# Raiki for dogs



## shilohsmom (Jul 14, 2003)

I might be spelling it wrong, but its prononced ray-key??? I think it was Jean that mentioned it somewhere way back when but I found someone that does this. She put an ad up in the Medical building I work in. I've left her a message to call me but I'm not sure she does dogs-thought I would try anyway.

Does anyone have any experience with this? Did it work? What kind of feedback can you offer? I would like to do it for Shoshi for her fears, do you think it would work for that? In particular I would like to address her fear of wind and rain. I would also like her overall stress level to be reduced. 

What should I be looking for in a Raiki 'therapist' (or whatever they call themselves). How will I know she is able to communicate with Shoshi? The rainly season is mostly over now, should I wait until next years rains? I'd rather do something now but will it be worth it now? Do you think Shoshi will remember it by the time the rains come again? 

Any feedback you can give me would be much appreciated.


----------



## Samba (Apr 23, 2001)

Here is a nice article written by a Reiki master. 

Dogs Love Reiki - Reiki Treatments for Dogs 

Healing Hands: Reiki Treatments for Dogs by Reiki Teacher Kathleen Prasad

You should talk to the practitioner and get your questions answered. I enjoy Reiki and I would think your dog would benefit too. 

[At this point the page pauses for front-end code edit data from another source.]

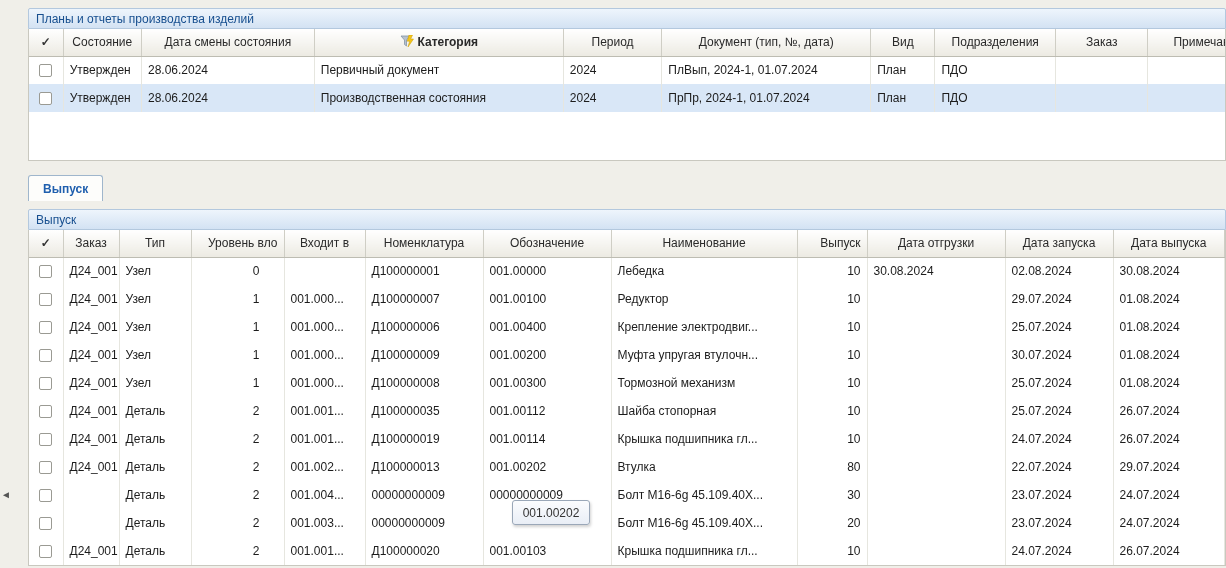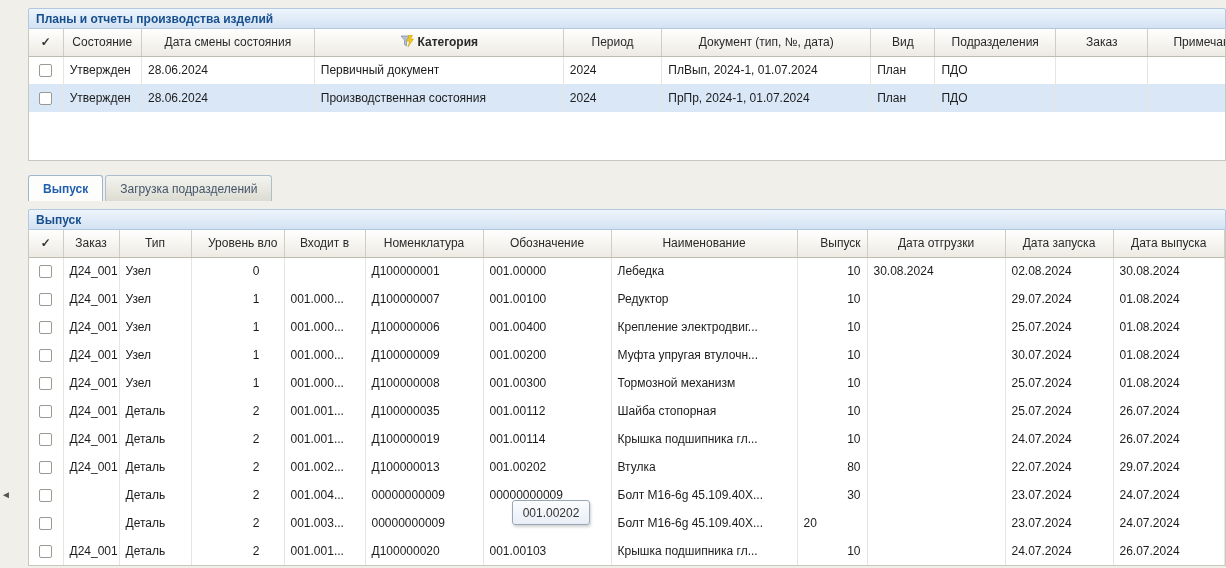"Планы и отчеты производства изделий" .panel-header { font-weight: bold -> normal }
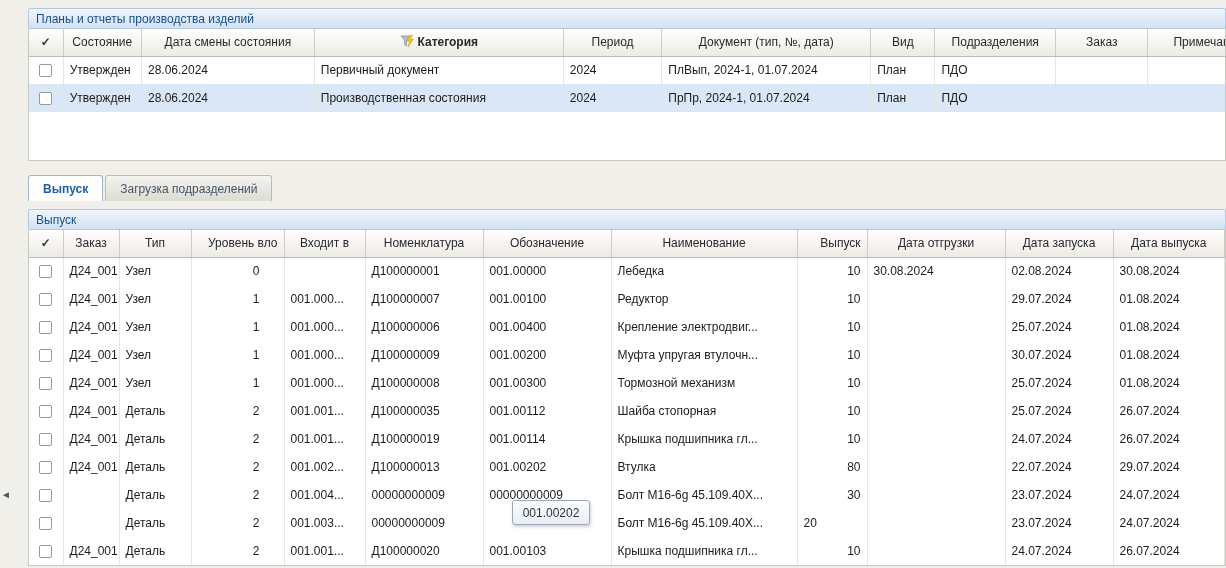"Загрузка подразделений" div.tab { html: <div> <span>Загрузка подразделений</span> </div> -> none }
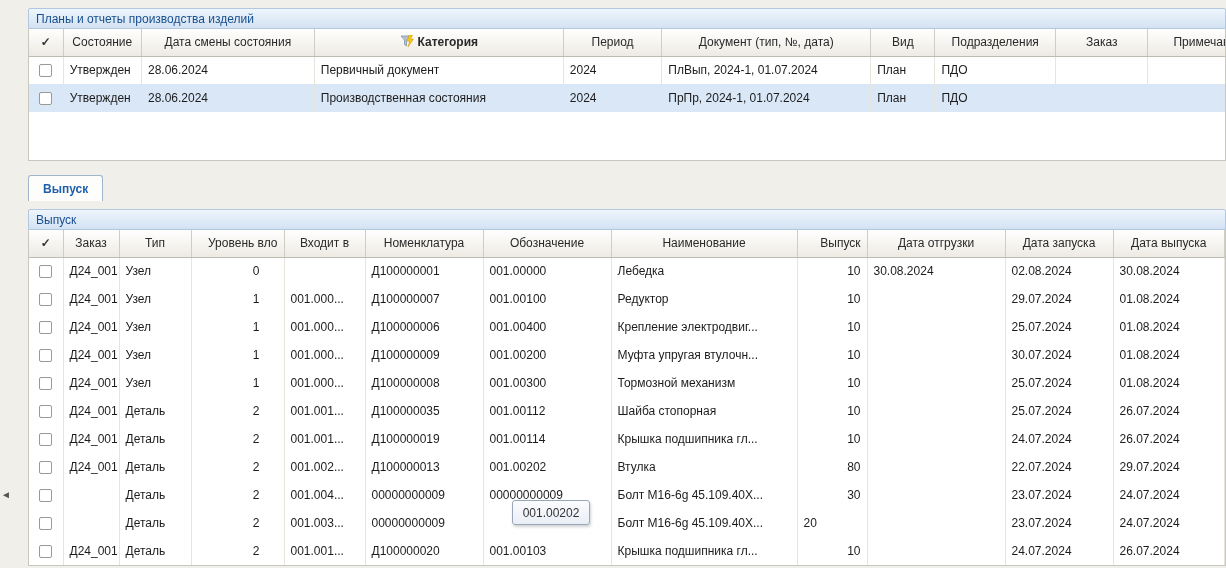"20" td { text-align: left -> right }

You could even learn to do Reiki yourself!


----------



## Gib Laut (Feb 21, 2010)

my only canine experience with reiki was with my previous boy....he died of liver cancer and I was rushing home to say my good byes....I didn't make it in time, but my aunt who is a RMT did reiki on him during the last moments.....everyone told me it was amazing how it brought him peace in his final moments....I was grateful he wasn't alone and that my aunt was able to do that for him.....I would for sure recommend it.....Like Samba says, talk to the practitioner, ask about her training, get all your questions answered and see how your girl responds to her when they meet.....I would also add that I am a huge supporter of using Bach's Rescue Remedy....it did wonders for my boy.....it does take some time (2 weeks) using daily if it is an on-going persistent anxiety,but you can also use it as needed when a storm is coming......good luck


----------



## Samba (Apr 23, 2001)

Rescue Remedy and flower essences... lovely also. They might help your dog with fears and upset.


----------



## shilohsmom (Jul 14, 2003)

Thank you all so much. I'm really looking forward to talking to her. I so would love for Shoshi to live without all the fear she sometimes has...its heartbreaking to see her when she's that upset and there is little I can do for her. Hopefully this lady will call me tomorrow and I'm off to read the info-Thanks for the link Samba.


----------



## shilohsmom (Jul 14, 2003)

Gib Laut said:


> my only canine experience with reiki was with my previous boy....he died of liver cancer and I was rushing home to say my good byes....I didn't make it in time, but my aunt who is a RMT did reiki on him during the last moments.....everyone told me it was amazing how it brought him peace in his final moments....I was grateful he wasn't alone and that my aunt was able to do that for him.....I would for sure recommend it.....Like Samba says, talk to the practitioner, ask about her training, get all your questions answered and see how your girl responds to her when they meet.....I would also add that I am a huge supporter of using Bach's Rescue Remedy....it did wonders for my boy.....it does take some time (2 weeks) using daily if it is an on-going persistent anxiety,but you can also use it as needed when a storm is coming......good luck


Just wanted to add that I am so very sorry for your loss but thankful that your Aunt was able to help your boy in the end. That really is a blessing.


----------



## Gib Laut (Feb 21, 2010)

shilohsmom said:


> Just wanted to add that I am so very sorry for your loss but thankful that your Aunt was able to help your boy in the end. That really is a blessing.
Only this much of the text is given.